Detailed studies by E. Davaud and A. Strasser of Holocene limestones currently exposed on North Bimini and Joulter Cays (Bahamas) reveal the sequence of events likely responsible for creating beachrock pavements like the Bimini Road. First, a complete beach sequence of shallow subtidal, intertidal, and supratidal carbonate sediments accumulated as the shoreline of North Bimini built seaward during part of the Holocene. Once the deposition of these sediments built the North Bimini's shoreline seaward, freshwater cementation of the carbonate occurred at some depth, possibly even a meter or so below sea level, beneath the island's surface. This cementation created a band consisting of a thick primary layer of semilithified sediments and thinner discontinuous lenses and layers of similar semilithified sediments beneath it. Later, when erosion of the island's shoreline occurred, the band of semilithifed sediment was exposed within the intertidal zone and the semilithified sediments were cemented into beachrock. As the sediments underlying the eroding shoreline was eroded down to Pleistocene limestone, the beachrock broke into flat-lying, tabular, and rectangular, subrectangular, polygonal, and irregular blocks as observed for modern beaches within the Bahamas by E. Davaud and A. Strasser. Thinner layers of beachrock underlying the primary bed of beachrock were also broken up as the loose sediments enclosing them and the thicker primary bed were eroded. As the loose sediment was scoured out from under the blocks and other pieces of beachrock by so-called "scour and settling processes", they dropped downward for several meters until they rested directly on the erosion-resistant Pleistocene limestone as an erosional lag. Eugene Shinn discusses a similar, but not identical, process by which the Bimini Road could have been created.

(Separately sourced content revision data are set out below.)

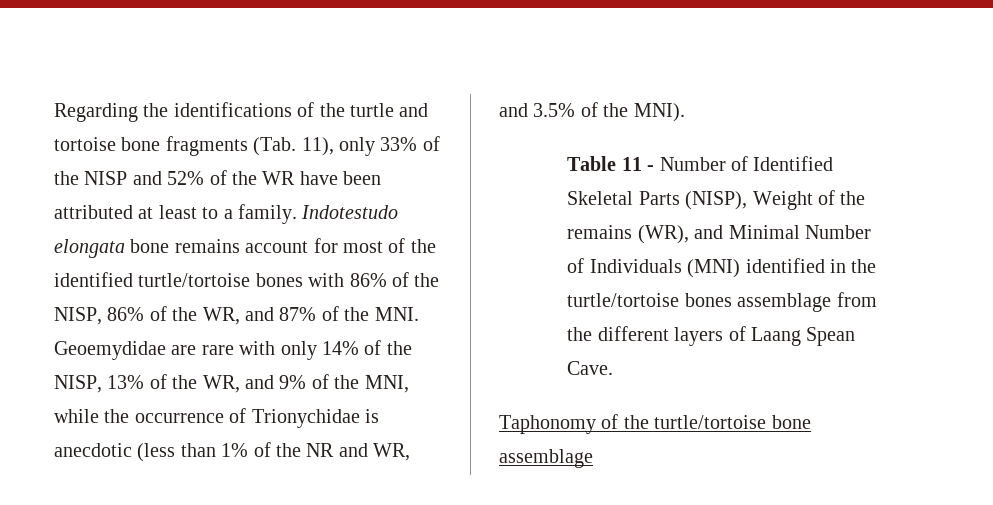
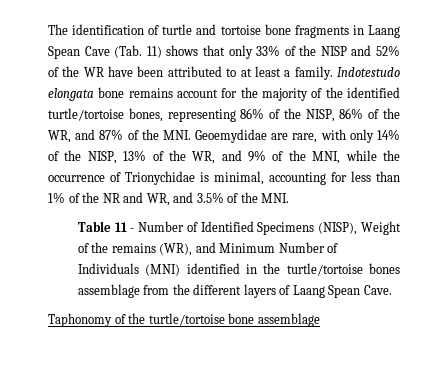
- Regarding the identifications of the turtle and tortoise bone fragments (Tab. 11), only 33% of the NISP and 52% of the WR have been attributed at least to a family.
+ The identification of turtle and tortoise bone fragments in Laang Spean Cave (Tab. 11) shows that only 33% of the NISP and 52% of the WR have been attributed to at least a family.
- Indotestudo elongata bone remains account for most of the identified turtle/tortoise bones with 86% of the NISP, 86% of the WR, and 87% of the MNI. Geoemydidae are rare with only 14% of the NISP, 13% of the WR, and 9% of the MNI, while the occurrence of Trionychidae is anecdotic (less than 1% of the NR and WR, and 3.5% of the MNI).
+ Indotestudo elongata bone remains account for the majority of the identified turtle/tortoise bones, representing 86% of the NISP, 86% of the WR, and 87% of the MNI. Geoemydidae are rare, with only 14% of the NISP, 13% of the WR, and 9% of the MNI, while the occurrence of Trionychidae is minimal, accounting for less than 1% of the NR and WR, and 3.5% of the MNI.
- Table 11 - Number of Identified Skeletal Parts (NISP), Weight of the remains (WR), and Minimal Number of Individuals (MNI) identified in the turtle/tortoise bones assemblage from the different layers of Laang Spean Cave.
+ Table 11 - Number of Identified Specimens (NISP), Weight of the remains (WR), and Minimum Number of Individuals (MNI) identified in the turtle/tortoise bones assemblage from the different layers of Laang Spean Cave.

The downward movement of large, solid objects by scour and settling processes has been documented by Jesse E. McNinch, John T. Wells, and other researchers. They concluded that large, heavy objects could sink into the sea bottom by several meters without significant lateral movement as the result of scour and settling processes if an erosion-resistant layer of sediment was not encountered. In case of the beachrock blocks composing the Bimini Road and other pieces underlying it, the erosion-resistant layer that limited how far they were dropped downward by scour and settling processes is the Pleistocene limestone on which they now rest.

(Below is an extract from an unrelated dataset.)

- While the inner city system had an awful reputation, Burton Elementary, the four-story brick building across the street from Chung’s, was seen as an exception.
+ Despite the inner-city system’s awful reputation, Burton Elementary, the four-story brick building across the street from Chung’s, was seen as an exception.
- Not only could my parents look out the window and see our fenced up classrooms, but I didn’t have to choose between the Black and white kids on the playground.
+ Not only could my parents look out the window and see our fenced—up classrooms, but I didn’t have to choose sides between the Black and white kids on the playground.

Finally, pieces of thinner layers or lenses of beachrock underlying the primary bed that was broken up and dropped downward to create the Bimini Road would be trapped beneath the blocks as they also were broken up and dropped by erosion. The trapping of these fragments of beachrock beneath the blocks composing the Bimini Road, as erosion removed loose sediments and dropped them on the surface of the Pleistocene limestone, would have created the so-called "prop" and "wedge" rocks and blocks alleged to be a "second course" of "masonry". Presuming that the blocks of beachrock forming the Bimini Road originally formed at some unknown depth below sea level and have been dropped by erosion by several meters, dating the age of the Bimini Road by its relation to past sea level would be a useless technique that would produce misleading results.

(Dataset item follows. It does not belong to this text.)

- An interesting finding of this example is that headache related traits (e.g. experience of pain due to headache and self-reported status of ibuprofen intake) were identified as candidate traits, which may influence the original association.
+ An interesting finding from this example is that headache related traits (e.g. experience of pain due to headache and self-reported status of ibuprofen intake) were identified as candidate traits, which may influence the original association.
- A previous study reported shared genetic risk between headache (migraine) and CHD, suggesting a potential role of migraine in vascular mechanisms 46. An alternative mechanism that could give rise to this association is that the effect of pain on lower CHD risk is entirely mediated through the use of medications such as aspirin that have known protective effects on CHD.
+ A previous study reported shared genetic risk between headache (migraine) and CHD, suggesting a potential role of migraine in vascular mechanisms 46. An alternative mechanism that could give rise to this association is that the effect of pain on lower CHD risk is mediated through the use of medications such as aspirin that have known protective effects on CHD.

Natural pavements composed of stone blocks, which often are far more rectangular and consistent in size than the blocks composing the Bimini Road, created by orthogonal and other jointing within sedimentary rocks, including beachrock, are quite common and found throughout the world. They include a popular tourist attraction, the Tessellated pavement of Eaglehawk Neck, Tasmania; jointed bedrock that has been completely misidentified as a man-made "Phoenician Fortress and Furnace" in Oklahoma; a "tiled pavement" reported from Battlement Mesa in western Colorado; the tessellated pavement of the Bouddi Peninsula near Sydney, Australia; and Arches National Park in Utah. Natural beachrock pavements that are identical to the Bimini Road have been found eroding out of the east shore of Loggerhead Key of Dry Tortugas and submerged beneath 90 meters of water at Pulley Ridge off the southwest coast of Florida.